Potential mitigation or enhancement of well-being may be possible through the dispersal of services to local centres or mobile service options. However, such approaches are likely to require significant investment. Alternatives to physically accessing services also need to be considered.
Increasingly many services and social connections are made digitally, a trend that looks set to continue. Engagement in both counties has stressed the need to ensure digital access to services are available to all. There have been infrastructure barriers to achieving this.
[1] Source: www.daffodilcymru.org.uk
[2] Wales Centre for Public Policy. (2021). The role of communities and the use of technology in mitigating loneliness during the Coronavirus pandemic. https://www.wcpp.org.uk/wp-content/uploads/2021/05/The-role-of-communities-and-the-use-of-technology-in-mitigating-loneliness-during-the-coronavirus-pandemic.pdf Accessed 2 August 2021.

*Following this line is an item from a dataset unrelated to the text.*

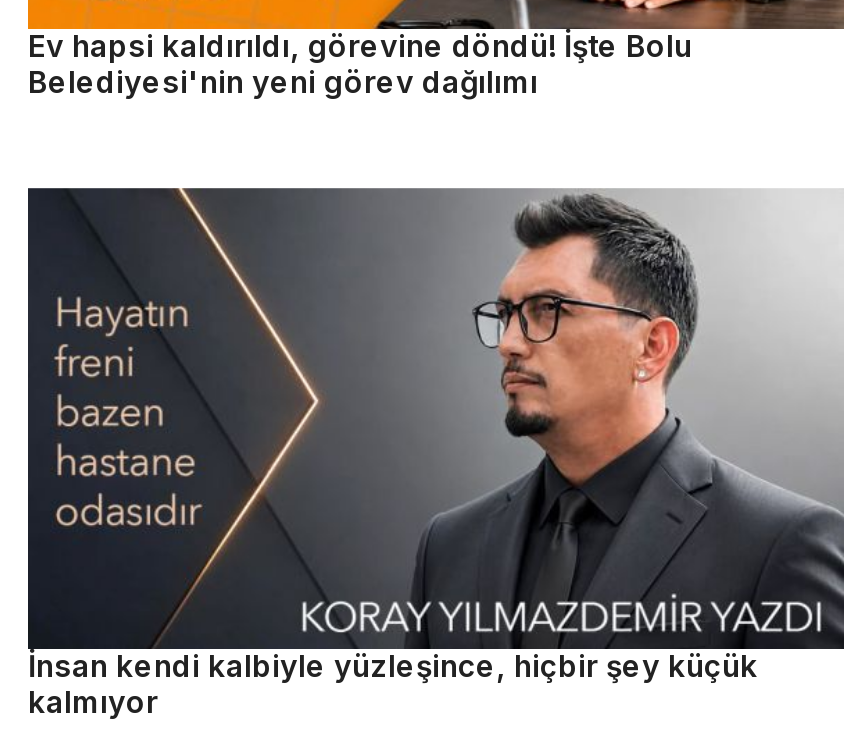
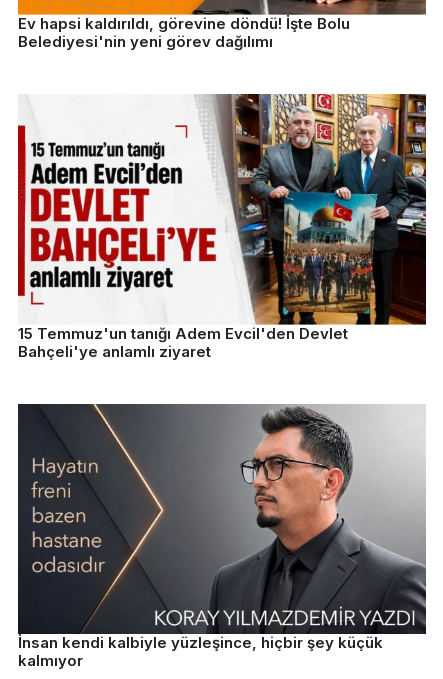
+ [image]
+ 15 Temmuz'un tanığı Adem Evcil'den Devlet
+ Bahçeli'ye anlamlı ziyaret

[3] Combating loneliness: a guide for local authorities, Local Government Association 2016. https://www.local.gov.uk/combating-loneliness
[4] Windle, K, Francis, J, Coomber, C. Preventing loneliness and social isolation: interventions and outcomes, Social Care Institute for Excellence, Review date: October 2014
Reducing loneliness and isolation is one of the main challenges identified in consultation and engagement work undertaken for the North Wales Population Assessment and is a priority for Welsh Government’s Ageing Well in Wales Programme. Having strong social networks of family and friends and having a sense of belonging to the local community is important in order to reduce social isolation and loneliness for people who need care and support and carers who need support.
Improving access to services for the local population can help local authorities contribute to better public health by reducing differences in life expectancy and healthy life expectancy between communities, by improving those of people in more disadvantaged communities.
Concerns about the availability and sustainability of transport have been raised in engagement work with the public and officers within the public agencies in each county.
People told us they value community assets like community-run shops, pubs and businesses, and they want to encourage people, including young people, to get involved in their communities.
They identified people with disabilities, including learning difficulties, and older people as people they feel should be supported, in particular to reduce feelings of isolation and loneliness. They thought that there could be ways of building generational links through younger volunteering to support older people.
There gaps in our knowledge in relation to the experiences (and longer term resilience) of people with protected characteristics, people in poverty or areas with high levels of deprivation.
This topic does not yet give due consideration to climate and ecological change needed (for mitigation and adaptation).